Of course, things didn’t turn out well for Qaddafi either. Pyongyang is well aware that in 2014, he was pulled from a ditch where U.S. bombs had chased him, then slaughtered by militants. Eager talk of regime change in Iran, and Trump’s own apparent interpretation of the Libya model as “a total decimation,” make it hard to believe the Trump administration wants Kim’s oppressive regime to endure in peace, however often Trump compliments a man who had his own sibling murdered, and an American student beaten to death.
Other aspects of Trump’s North Korea strategy are on shaky ground as well. The White House seems to be trying to slow down China’s rapprochement with North Korea by accepting a framework deal on trade that involves the United States suspending $150 billion in new Trump tariffs until after the North Korea summit. But it contains no specifics from the Chinese side, no timeline, and few concrete action items. Trump is still fretting on Twitter about Chinese economic support for Pyongyang, and with reports of infighting among his economic advisers, it’s unclear how long the agreement will stand.

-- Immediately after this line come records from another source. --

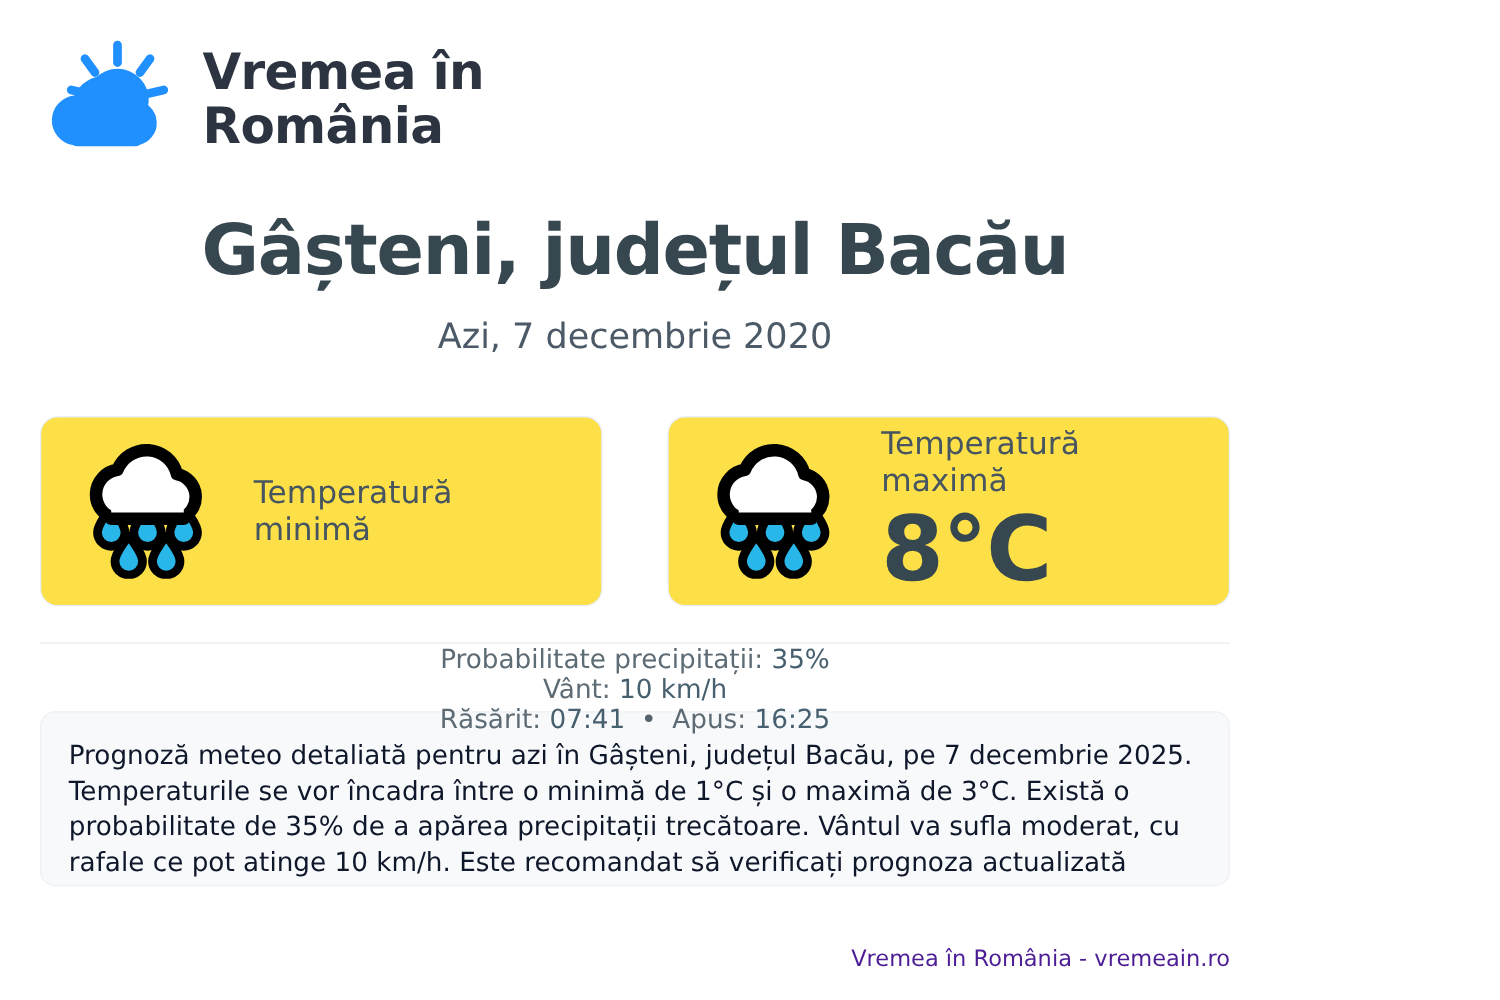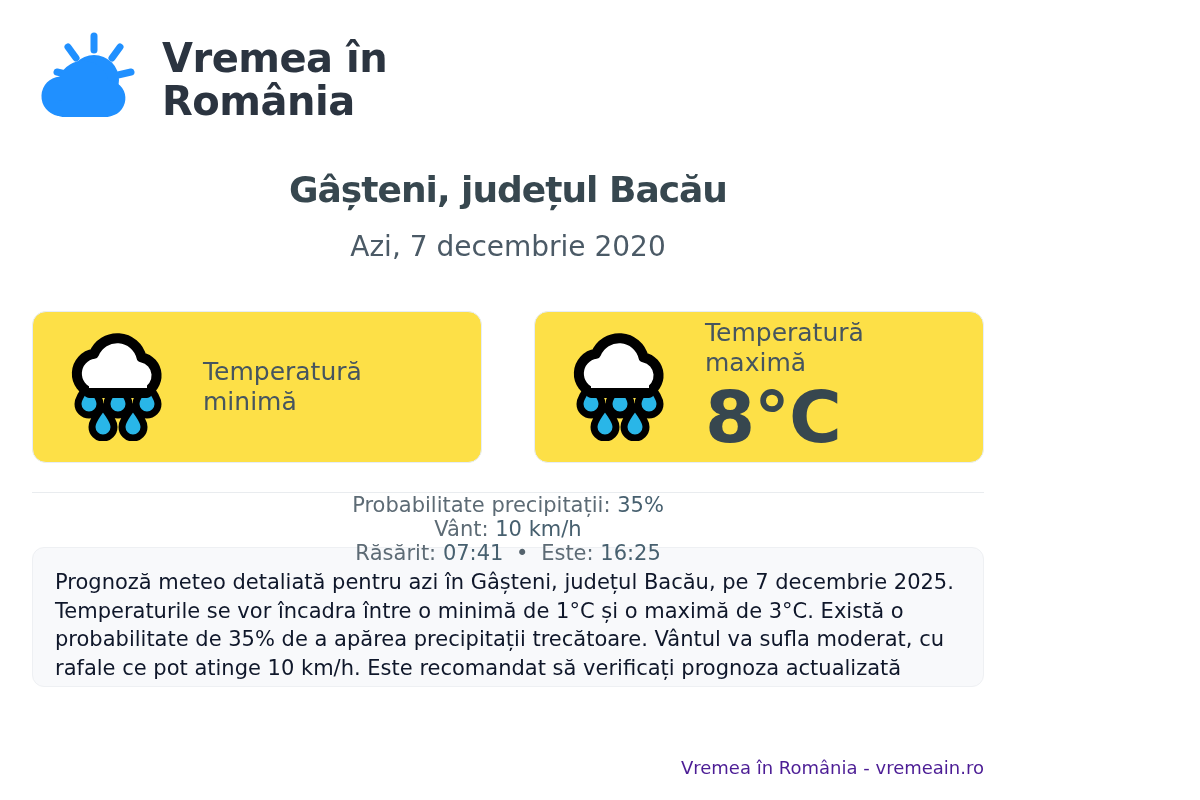--- a/index.html
+++ b/index.html
@@ -54,7 +54,7 @@
     margin-top: 58px;
   }
   .page-title {
-    font-size: 36px;
+    font-size: 56px;
     font-weight: bold;
     color: #37474f;
     letter-spacing: -1px;

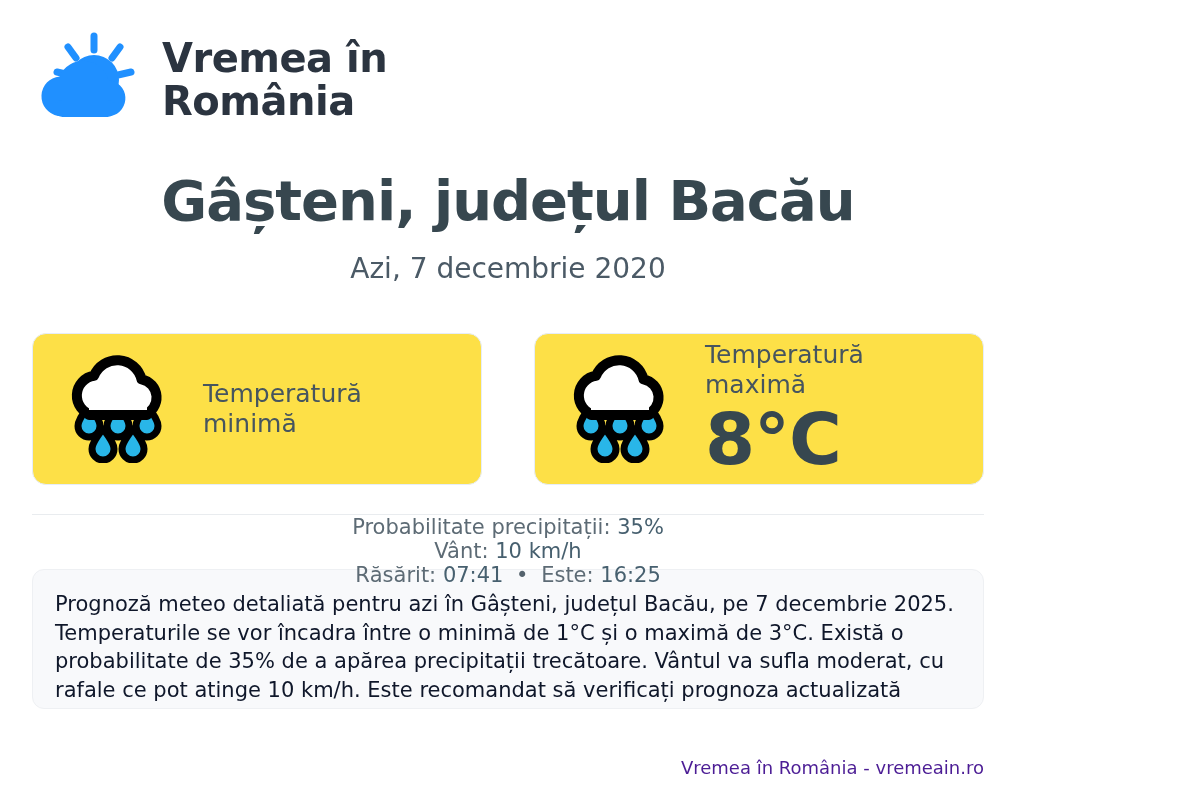--- a/index.html
+++ b/index.html
@@ -264,7 +264,7 @@
       <span class="stat-label">Răsărit:</span>
       <span class="stat-value">07:41</span>
       <span class="stat-sep">•</span>
-      <span class="stat-label">Este:</span>
+      <span class="stat-label">Apus:</span>
       <span class="stat-value">16:25</span>
     </div>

Despite their belief that bullying is what gets results in US foreign policy, there are intense divisions among Trump advisers and their allies. Bolton and Pompeo have said publicly contradictory things on North Korea. Treasury Secretary Mnuchin and White House trade adviser Peter Navarro reportedly had profane screaming matches last week in Beijing. Congressional Republicans and manufacturing leaders are irate about the cave on economics. And now Trump himself is said to be having doubts about the North Korea summit. The White House already claimed that the recent détente in North Korea shows its “maximum pressure” campaign is working, and Trump made a quip about the possibility that he might win the Nobel Peace Prize. Now he’s facing serious embarrassment if the talks don’t work out (not to mention an increased threat of nuclear war).
That puts both American politics and international security in uncharted territory. It’s not every day one compares Trump and LBJ. But the last time an American president went ahead with an international strategy he didn’t believe in, for fear of his domestic constituencies, tens of thousands of additional American casualties — and untold Vietnamese ones — were the result.